5.3. Cell toxicity assay

Cell viability was measured by the MTT assay or MTS assay (Promega) for tissues. Confluent cell cultures seeded in 96-well plates were incubated with different concentrations of geneticin in duplicate under the same experimental conditions described for the antiviral assays. Absorbance was measured using a Microplate Reader at 570 nm. The effect on cell viability at different concentrations of geneticin and additional compounds was expressed as a percentage, by comparing the absorbance of treated cells with the one of cells incubated with equal concentrations of solvent in medium. The 50% cytotoxic concentrations (CC50) and 95% confidence intervals (CIs) were determined using Prism software (Graph-Pad Software, San Diego, CA). For LDH assays the supernatants of the cells treated with geneticin as described before were analyzed with cytotoxicity detection kit (CyQUANT™ LDH Cytotoxicity Assay, Thermofisher) and the 100% was calculated with a well in which the supernatant contained 0.05% Triton. For apoptosis assay, the cells were analyzed with the Caspase-3 assay kit (Biovision) according to the manufacturer instructions.

5.4. Bioorthogonal noncanonical amino acid tagging (BONCAT)

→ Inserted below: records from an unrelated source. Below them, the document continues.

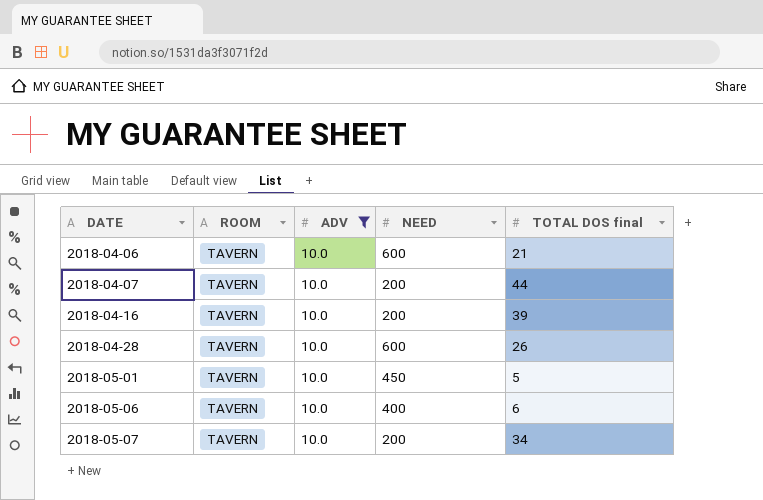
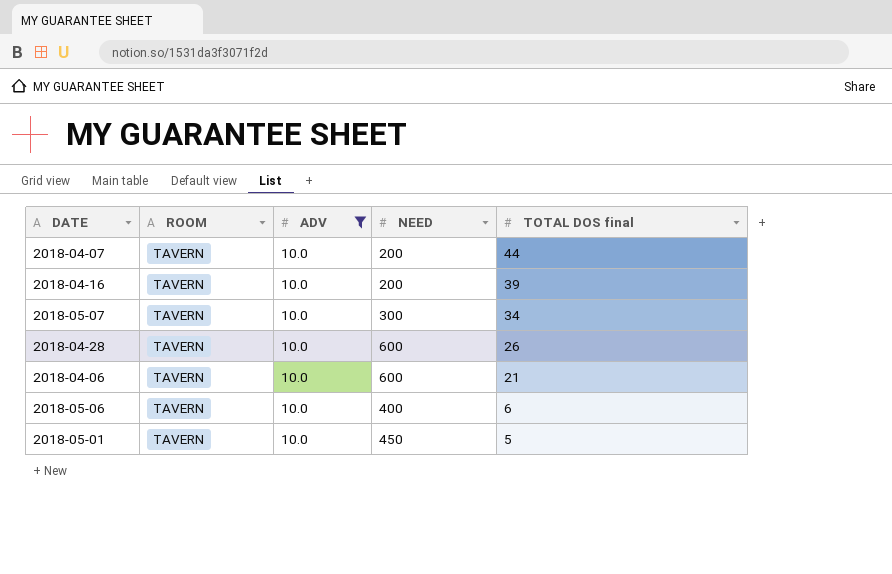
row order: DATE ascending -> TOTAL DOS final descending
2018-05-07 | NEED: 200 -> 300

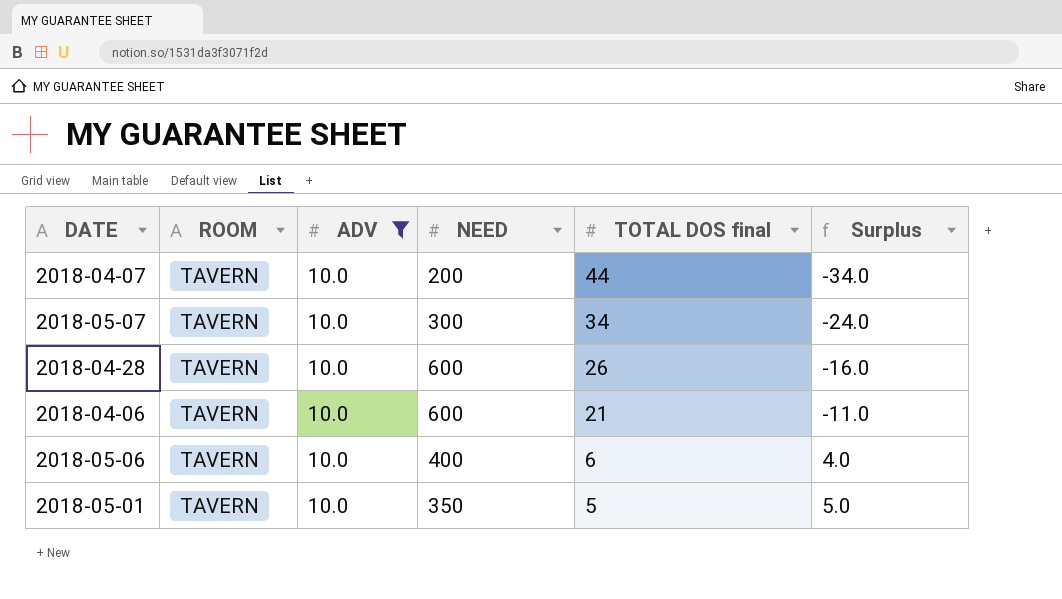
column Surplus | formula: none -> [ADV] - [TOTAL DOS final]
row 2018-04-16: TAVERN | 10.0 | 200 | 39 -> none
2018-05-01 | NEED: 450 -> 350

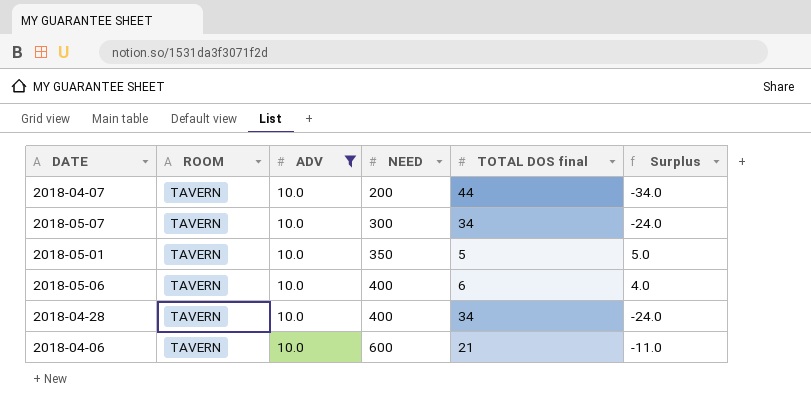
row order: TOTAL DOS final descending -> NEED ascending
2018-04-28 | NEED: 600 -> 400
2018-04-28 | TOTAL DOS final: 26 -> 34
2018-04-28 | Surplus: -16.0 -> -24.0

A549 cells (350′000 cells/well) were seeded in 6 well plate incubated with 600 μM of geneticin or 50 μg/ml of cycloheximide in medium without amino acids supplemented with 1% NEAA, 1% glutamine, 50 μM L-cysteine and 50 μM L-Azidohomoalanine. Following 24h, 48h or 72h incubation wells were detached, pelleted fixed and subjected to click reaction with TAMRA-alkyne according to (Dieterich et al., 2007). The TAMRA signal was quantified with Cytoflex instrument and quantified with FlowJo.

5.5. Antiviral assay in Vero-E6 cells

Vero-E6 cells (105 cells per well) were seeded in 24-well plate. Cells were infected with SARS-CoV-2 (MOI, 0.001 PFU/cell) for 1 h at 37 °C. The monolayers were then washed and overlaid with medium supplemented with 5% FBS containing serial dilutions of compounds for the experiments with SARS-CoV-2 expressing GFP. For experiments with the different SARS-CoV-2 variants and analogs of geneticin, Vero-E6 cells were overlaid instead with 0.4% avicel gp3515 in medium containing 2.5% FBS. Two days after infection, cells were fixed with 4% formaldehyde and stained with crystal violet solution containing ethanol. Plaques were counted, and the percent inhibition of virus infectivity was determined by comparing the number of plaques in treated wells with the number in untreated control wells. 50% effective concentration (EC50) was calculated with Prism 9.1 (GraphPad).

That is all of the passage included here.